Arrests Suggest Hizballah Seeking Stronger West Bank Foothold
Israel's Shin Bet domestic security service announced Tuesday that it busted Hizballah terrorist cells operating in the West Bank planning to conduct attacks against Israelis. Nine alleged operatives were arrested over the last several months.
Members of Hizballah's Unit 133 external operations branch used social media services, especially Facebook, to recruit Palestinians in the West Bank.
"The Hizballah organization has recently made it a priority to try to spark terror acts, doing so from far away, while attempting to not clearly expressing its involvement," read a Shin Bet statement.
Funded by Hizballah, terrorist cells prepared explosives to conduct suicide bombings and attack Israel Defense Forces (IDF) patrols in the West Bank.
A Shin Bet investigation found that cell ringleader Mustafa Kamal Hindi was recruited though the "Palestine the Free" Facebook page featuring anti-Israel Hizballah posts. Hindi then recruited other operatives for a shooting attack against the IDF. Each of the cell members were between the ages of 18-22 and hailed from the West Bank town of Qalqilya. Security forces arrests the cell members in June.
One of the members, Mehmed Daoud, has ties to Hamas. A different operative purchased the material required to build a suicide bomb, while another was tasked with building the explosive device. Another terrorist focused on garnering intelligence about IDF patrols in the area. The group also began training with rifles for shooting attacks.
Gaza-based Hizballah operative Mehmed Fa'iz Abu-Jadian also used Facebook to recruit three other Palestinian men from the West Bank to carry out terrorist attacks against Israelis.
Abu-Jadian recruited Usama Nu'af Sid Najm, 36, and ordered him to use a computer encryption program to communicate with Hizballah members in Lebanon.
Najm was paid $900 to recruit others and facilitate a suicide attack, the Shin Bet said.
Najm also coordinated with a member of the Syria-based Popular Front for the Liberation of Palestine (PFLP) to form a division in the West Bank. These details show that terrorist organizations with different ideological and religious objectives can cooperate effectively to attack their common enemy – the Jewish state.
Click here to read more details about other Hizballah attempts at recruiting Palestinians for terrorist attacks.

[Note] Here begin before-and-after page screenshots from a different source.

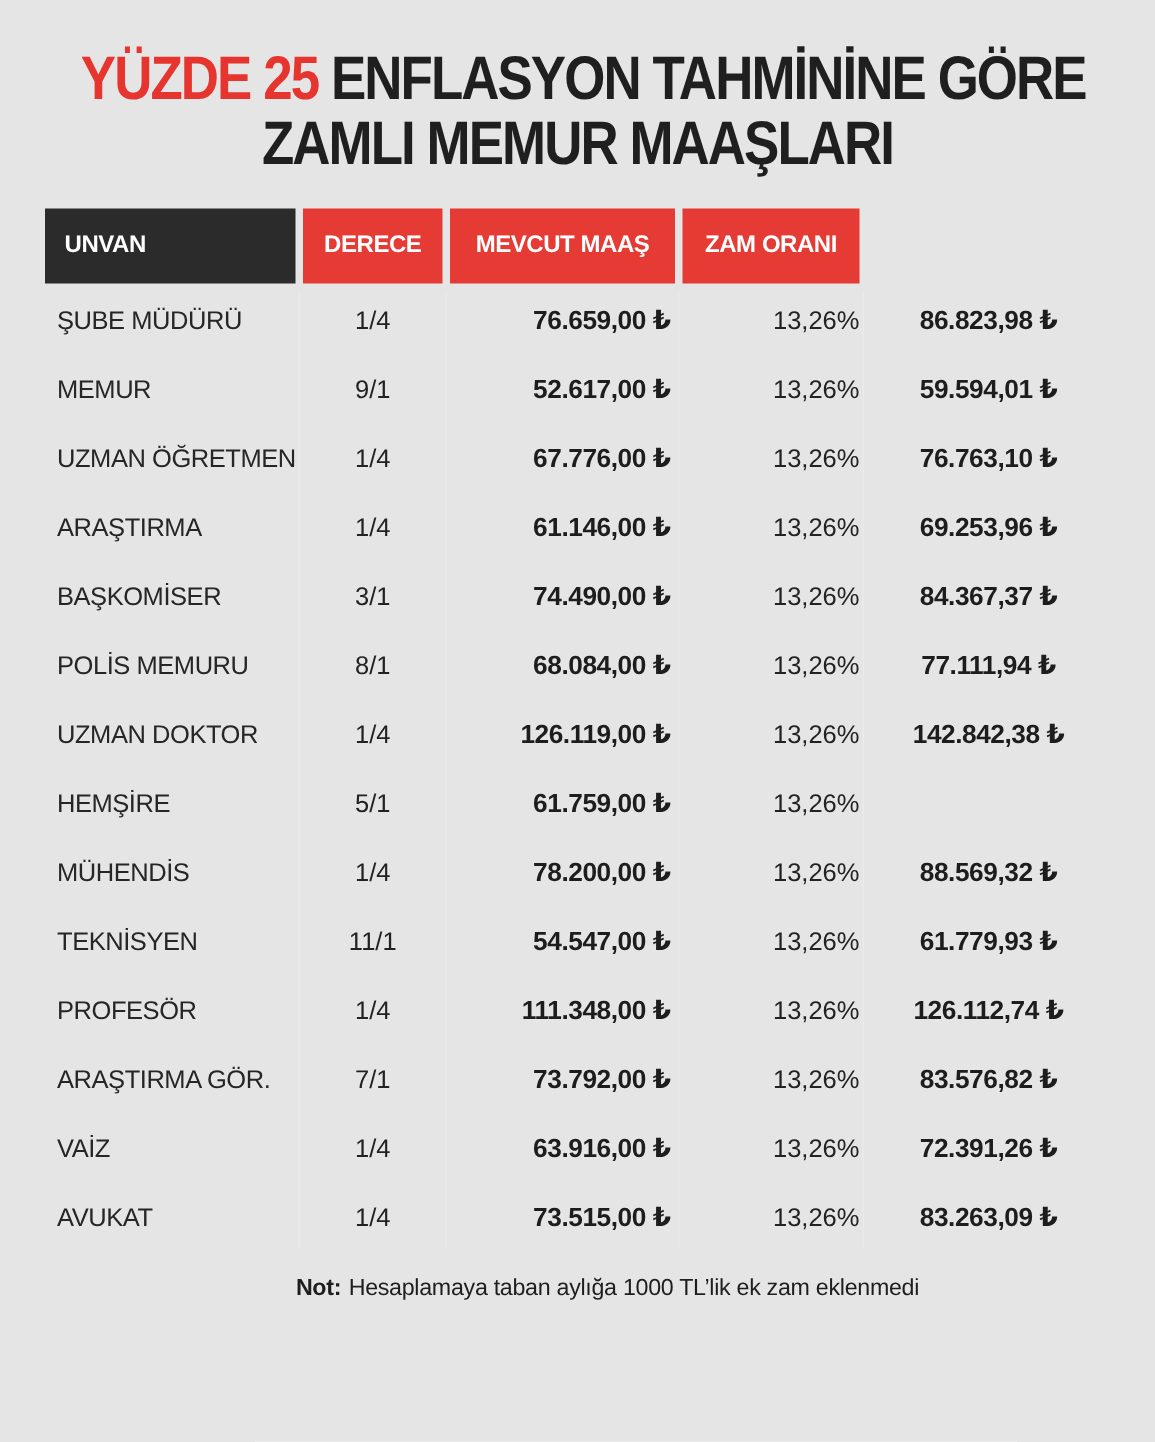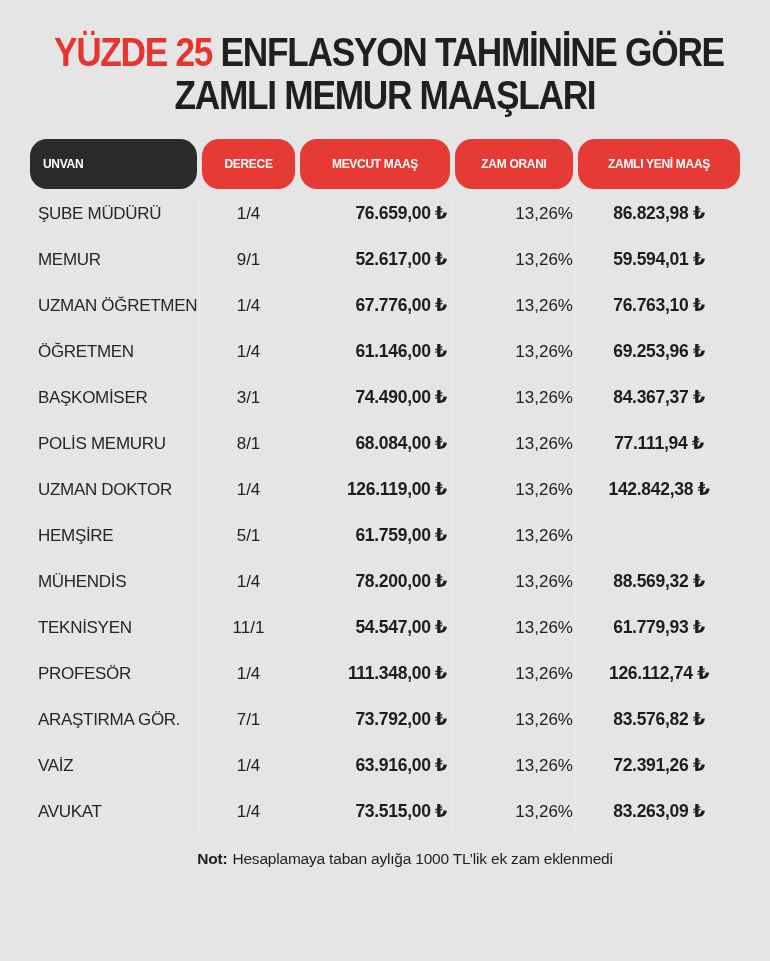--- a/index.html
+++ b/index.html
@@ -53,10 +53,9 @@
     background: var(--header-red, #e63b35);
     color: #ffffff;
     font-weight: 700;
-    font-size: 12px;
+    font-size: 16px;
     letter-spacing: -0.3px;
     white-space: nowrap;
-    border-radius: 17px;
   }
   .thead .hcell.first {
     background: var(--header-dark, #2b2b2b);

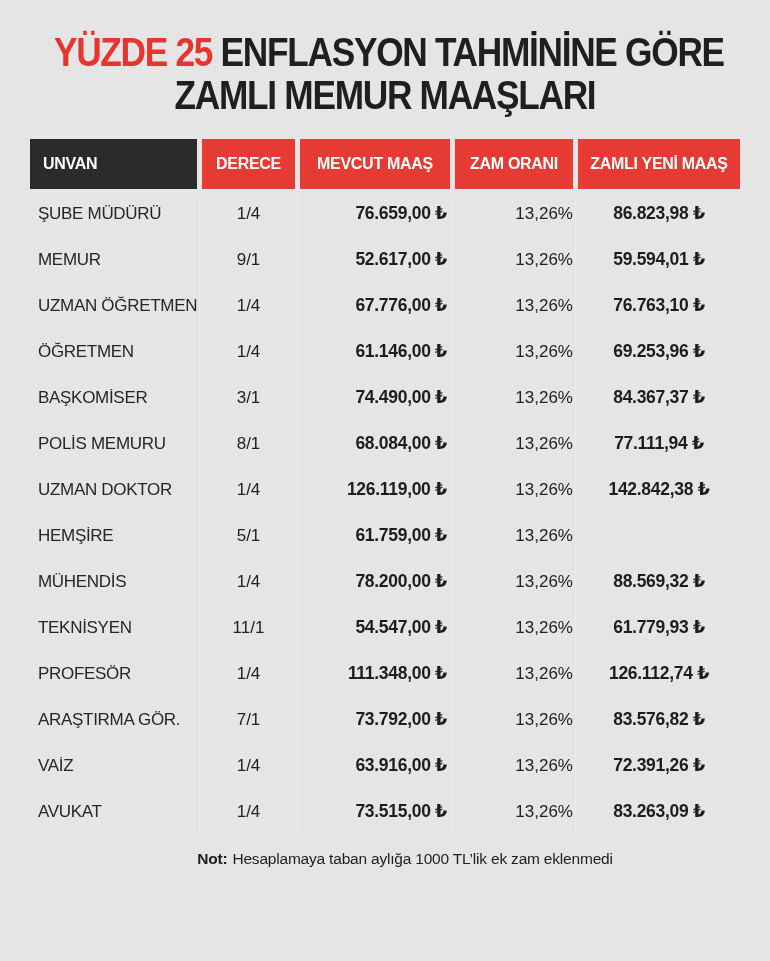--- a/index.html
+++ b/index.html
@@ -139,7 +139,6 @@
       <div class="hcell">DERECE</div>
       <div class="hcell">MEVCUT MAAŞ</div>
       <div class="hcell">ZAM ORANI</div>
-      <div class="hcell">ZAMLI YENİ MAAŞ</div>
     </div>
 
     <div class="tbody">

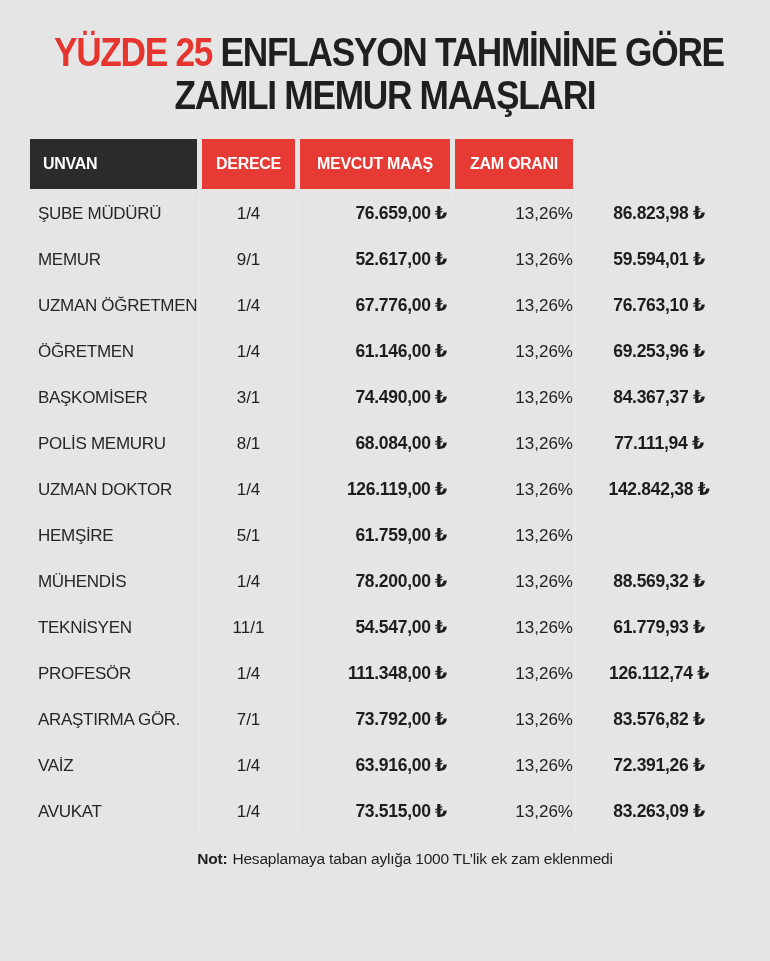--- a/index.html
+++ b/index.html
@@ -172,7 +172,7 @@
       </div>
 
       <div class="grid-row">
-        <div class="cell c-unvan">ÖĞRETMEN</div>
+        <div class="cell c-unvan">ARAŞTIRMA</div>
         <div class="cell c-derece">1/4</div>
         <div class="cell c-mevcut">61.146,00 ₺</div>
         <div class="cell c-oran">13,26%</div>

In January, a Shin Bet investigation revealed that Hizballah leader Hassan Nasrallah's son, Jawan, recruited terrorists in the West Bank via social media. Through encrypted email exchanges with a Hizballah handler, cell ring leader Muhammad Zaghloul received instructions for conducting suicide-bombing attacks and offered a plan to kill an IDF officer. Zaghloul admitted that the cell conducted surveillance of the officer and requested $30,000 to purchase arms to kill him.
The operatives received $5,000 from Hizballah, which covered the purchase of a sub-machine gun and magazine. The plot to shoot Israeli soldiers was likely in its execution phase since the two terrorists were arrested in possession of the firearm.
Unit 133 continues trying to build networks among Palestinians, but has failed to secure a major presence in the West Bank. Those efforts are likely to continue despite the arrests.